Aim of the exercise: The records that follow are to be printed exactly, with no images.

Records for this exercise:

- - -

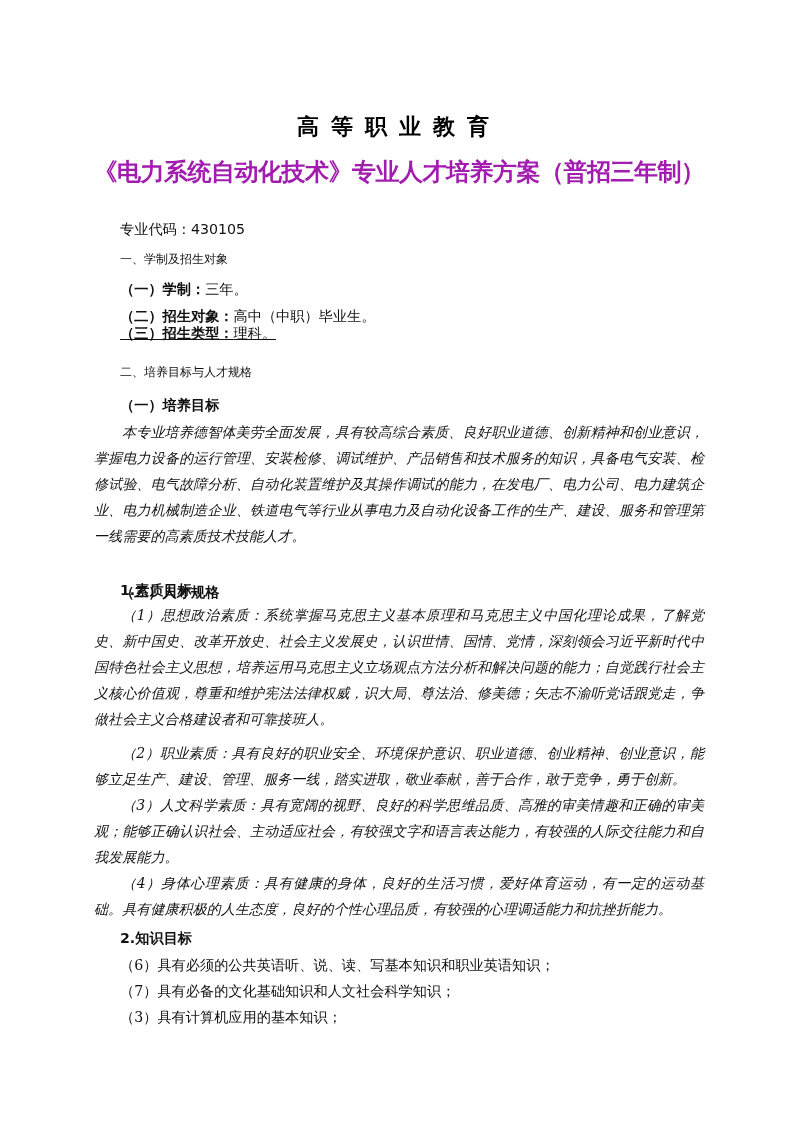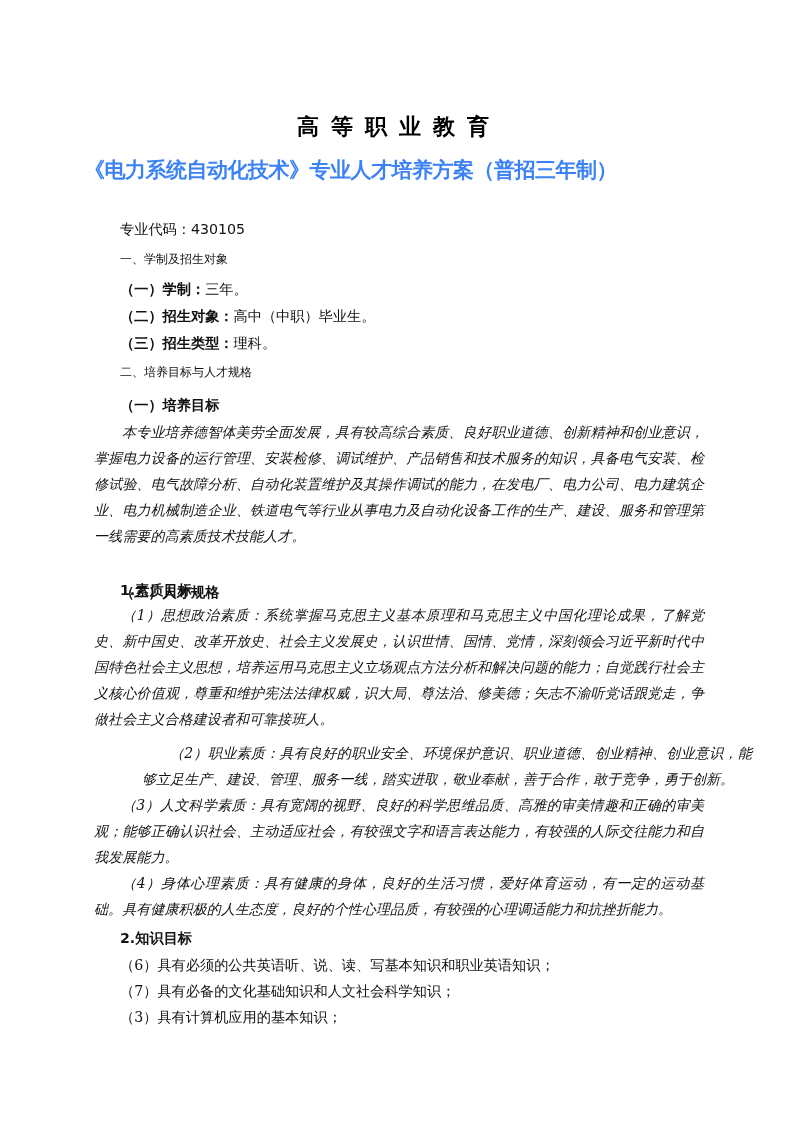--- a/index.html
+++ b/index.html
@@ -2,23 +2,23 @@
 <html><head>
 <meta charset="utf-8">
 <style>
   html, body { margin: 0; padding: 0; background: #ffffff; }
   body { width: 793px; height: 1122px; position: relative; overflow: hidden;
          font-family: "DejaVu Serif", "Liberation Serif", serif; color: #111; }
   .page { position: absolute; left: 94px; top: 0; width: 610px; }
   .title1 { position: absolute; top: 112px; left: 0; width: 610px; text-align: center;
             font-family: "DejaVu Sans", sans-serif; font-weight: bold; font-size: 22px;
             letter-spacing: 12px; color: #000; }
-  .title2 { position: absolute; top: 156px; left: -10px; width: 630px; text-align: left;
-            font-family: "DejaVu Serif", serif; font-weight: bold; font-size: 21px;
-            letter-spacing: -0.5px; color: #3b82f6; white-space: nowrap; }
+  .title2 { position: absolute; top: 156px; left: -10px; width: 630px; text-align: center;
+            font-family: "DejaVu Serif", serif; font-weight: bold; font-size: 24px;
+            letter-spacing: -0.5px; color: #a21caf; white-space: nowrap; }
   .line { position: absolute; left: 0; font-size: 14.2px; white-space: nowrap; line-height: 20px; }
   .bold { font-family: "DejaVu Sans", sans-serif; font-weight: normal; }
   .h1 { font-family: "DejaVu Sans", sans-serif; font-size: 12px; }
   .para { position: absolute; left: 0; width: 610px; font-size: 14px; line-height: 26px;
           text-align: justify; text-indent: 2em; letter-spacing: 0.1px; font-style: italic; }
   .lbl { font-family: "DejaVu Sans", sans-serif; font-weight: bold; }
 </style>
 </head>
 <body>
 
@@ -32,35 +32,35 @@
   </div>
 
   <div class="line h1" style="top:249px; left:26px;">一、学制及招生对象</div>
 
   <div class="line" style="top:279px; left:26px;">
     <span class="lbl">（一）学制：</span><span>三年。</span>
   </div>
   <div class="line" style="top:306px; left:26px;">
     <span class="lbl">（二）招生对象：</span><span>高中（中职）毕业生。</span>
   </div>
-  <div class="line" style="top:333px; left:26px;">
+  <div class="line" style="top:323px; left:26px;text-decoration:underline;">
     <span class="lbl">（三）招生类型：</span><span>理科。</span>
   </div>
 
   <div class="line h1" style="top:362px; left:26px;">二、培养目标与人才规格</div>
 
   <div class="line lbl" style="top:395px; left:26px;">（一）培养目标</div>
 
   <div class="para" style="top:419px;">本专业培养德智体美劳全面发展，具有较高综合素质、良好职业道德、创新精神和创业意识，掌握电力设备的运行管理、安装检修、调试维护、产品销售和技术服务的知识，具备电气安装、检修试验、电气故障分析、自动化装置维护及其操作调试的能力，在发电厂、电力公司、电力建筑企业、电力机械制造企业、铁道电气等行业从事电力及自动化设备工作的生产、建设、服务和管理第一线需要的高素质技术技能人才。</div>
 
   <div class="line lbl" style="top:554px; left:26px;margin-top:28px;">（二）人才规格</div>
   <div class="line lbl" style="top:580px; left:26px;">1.素质目标</div>
 
   <div class="para" style="top:602px;">（1）思想政治素质：系统掌握马克思主义基本原理和马克思主义中国化理论成果，了解党史、新中国史、改革开放史、社会主义发展史，认识世情、国情、党情，深刻领会习近平新时代中国特色社会主义思想，培养运用马克思主义立场观点方法分析和解决问题的能力；自觉践行社会主义核心价值观，尊重和维护宪法法律权威，识大局、尊法治、修美德；矢志不渝听党话跟党走，争做社会主义合格建设者和可靠接班人。</div>
-  <div class="para" style="top:740px;margin-left:48px;">（2）职业素质：具有良好的职业安全、环境保护意识、职业道德、创业精神、创业意识，能够立足生产、建设、管理、服务一线，踏实进取，敬业奉献，善于合作，敢于竞争，勇于创新。</div>
+  <div class="para" style="top:740px;">（2）职业素质：具有良好的职业安全、环境保护意识、职业道德、创业精神、创业意识，能够立足生产、建设、管理、服务一线，踏实进取，敬业奉献，善于合作，敢于竞争，勇于创新。</div>
   <div class="para" style="top:792px;">（3）人文科学素质：具有宽阔的视野、良好的科学思维品质、高雅的审美情趣和正确的审美观；能够正确认识社会、主动适应社会，有较强文字和语言表达能力，有较强的人际交往能力和自我发展能力。</div>
   <div class="para" style="top:870px;">（4）身体心理素质：具有健康的身体，良好的生活习惯，爱好体育运动，有一定的运动基础。具有健康积极的人生态度，良好的个性心理品质，有较强的心理调适能力和抗挫折能力。</div>
 
   <div class="line lbl" style="top:928px; left:26px;">2.知识目标</div>
 
   <div class="line" style="top:955px; left:26px;">（6）具有必须的公共英语听、说、读、写基本知识和职业英语知识；</div>
   <div class="line" style="top:981px; left:26px;">（7）具有必备的文化基础知识和人文社会科学知识；</div>
   <div class="line" style="top:1007px; left:26px;">（3）具有计算机应用的基本知识；</div>
 
 </div>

- - -

Task solution:
--- a/index.html
+++ b/index.html
@@ -2,23 +2,23 @@
 <html><head>
 <meta charset="utf-8">
 <style>
   html, body { margin: 0; padding: 0; background: #ffffff; }
   body { width: 793px; height: 1122px; position: relative; overflow: hidden;
          font-family: "DejaVu Serif", "Liberation Serif", serif; color: #111; }
   .page { position: absolute; left: 94px; top: 0; width: 610px; }
   .title1 { position: absolute; top: 112px; left: 0; width: 610px; text-align: center;
             font-family: "DejaVu Sans", sans-serif; font-weight: bold; font-size: 22px;
             letter-spacing: 12px; color: #000; }
-  .title2 { position: absolute; top: 156px; left: -10px; width: 630px; text-align: left;
-            font-family: "DejaVu Serif", serif; font-weight: bold; font-size: 21px;
-            letter-spacing: -0.5px; color: #3b82f6; white-space: nowrap; }
+  .title2 { position: absolute; top: 156px; left: -10px; width: 630px; text-align: center;
+            font-family: "DejaVu Serif", serif; font-weight: bold; font-size: 24px;
+            letter-spacing: -0.5px; color: #a21caf; white-space: nowrap; }
   .line { position: absolute; left: 0; font-size: 14.2px; white-space: nowrap; line-height: 20px; }
   .bold { font-family: "DejaVu Sans", sans-serif; font-weight: normal; }
   .h1 { font-family: "DejaVu Sans", sans-serif; font-size: 12px; }
   .para { position: absolute; left: 0; width: 610px; font-size: 14px; line-height: 26px;
           text-align: justify; text-indent: 2em; letter-spacing: 0.1px; font-style: italic; }
   .lbl { font-family: "DejaVu Sans", sans-serif; font-weight: bold; }
 </style>
 </head>
 <body>
 
@@ -32,35 +32,35 @@
   </div>
 
   <div class="line h1" style="top:249px; left:26px;">一、学制及招生对象</div>
 
   <div class="line" style="top:279px; left:26px;">
     <span class="lbl">（一）学制：</span><span>三年。</span>
   </div>
   <div class="line" style="top:306px; left:26px;">
     <span class="lbl">（二）招生对象：</span><span>高中（中职）毕业生。</span>
   </div>
-  <div class="line" style="top:333px; left:26px;">
+  <div class="line" style="top:323px; left:26px;text-decoration:underline;">
     <span class="lbl">（三）招生类型：</span><span>理科。</span>
   </div>
 
   <div class="line h1" style="top:362px; left:26px;">二、培养目标与人才规格</div>
 
   <div class="line lbl" style="top:395px; left:26px;">（一）培养目标</div>
 
   <div class="para" style="top:419px;">本专业培养德智体美劳全面发展，具有较高综合素质、良好职业道德、创新精神和创业意识，掌握电力设备的运行管理、安装检修、调试维护、产品销售和技术服务的知识，具备电气安装、检修试验、电气故障分析、自动化装置维护及其操作调试的能力，在发电厂、电力公司、电力建筑企业、电力机械制造企业、铁道电气等行业从事电力及自动化设备工作的生产、建设、服务和管理第一线需要的高素质技术技能人才。</div>
 
   <div class="line lbl" style="top:554px; left:26px;margin-top:28px;">（二）人才规格</div>
   <div class="line lbl" style="top:580px; left:26px;">1.素质目标</div>
 
   <div class="para" style="top:602px;">（1）思想政治素质：系统掌握马克思主义基本原理和马克思主义中国化理论成果，了解党史、新中国史、改革开放史、社会主义发展史，认识世情、国情、党情，深刻领会习近平新时代中国特色社会主义思想，培养运用马克思主义立场观点方法分析和解决问题的能力；自觉践行社会主义核心价值观，尊重和维护宪法法律权威，识大局、尊法治、修美德；矢志不渝听党话跟党走，争做社会主义合格建设者和可靠接班人。</div>
-  <div class="para" style="top:740px;margin-left:48px;">（2）职业素质：具有良好的职业安全、环境保护意识、职业道德、创业精神、创业意识，能够立足生产、建设、管理、服务一线，踏实进取，敬业奉献，善于合作，敢于竞争，勇于创新。</div>
+  <div class="para" style="top:740px;">（2）职业素质：具有良好的职业安全、环境保护意识、职业道德、创业精神、创业意识，能够立足生产、建设、管理、服务一线，踏实进取，敬业奉献，善于合作，敢于竞争，勇于创新。</div>
   <div class="para" style="top:792px;">（3）人文科学素质：具有宽阔的视野、良好的科学思维品质、高雅的审美情趣和正确的审美观；能够正确认识社会、主动适应社会，有较强文字和语言表达能力，有较强的人际交往能力和自我发展能力。</div>
   <div class="para" style="top:870px;">（4）身体心理素质：具有健康的身体，良好的生活习惯，爱好体育运动，有一定的运动基础。具有健康积极的人生态度，良好的个性心理品质，有较强的心理调适能力和抗挫折能力。</div>
 
   <div class="line lbl" style="top:928px; left:26px;">2.知识目标</div>
 
   <div class="line" style="top:955px; left:26px;">（6）具有必须的公共英语听、说、读、写基本知识和职业英语知识；</div>
   <div class="line" style="top:981px; left:26px;">（7）具有必备的文化基础知识和人文社会科学知识；</div>
   <div class="line" style="top:1007px; left:26px;">（3）具有计算机应用的基本知识；</div>
 
 </div>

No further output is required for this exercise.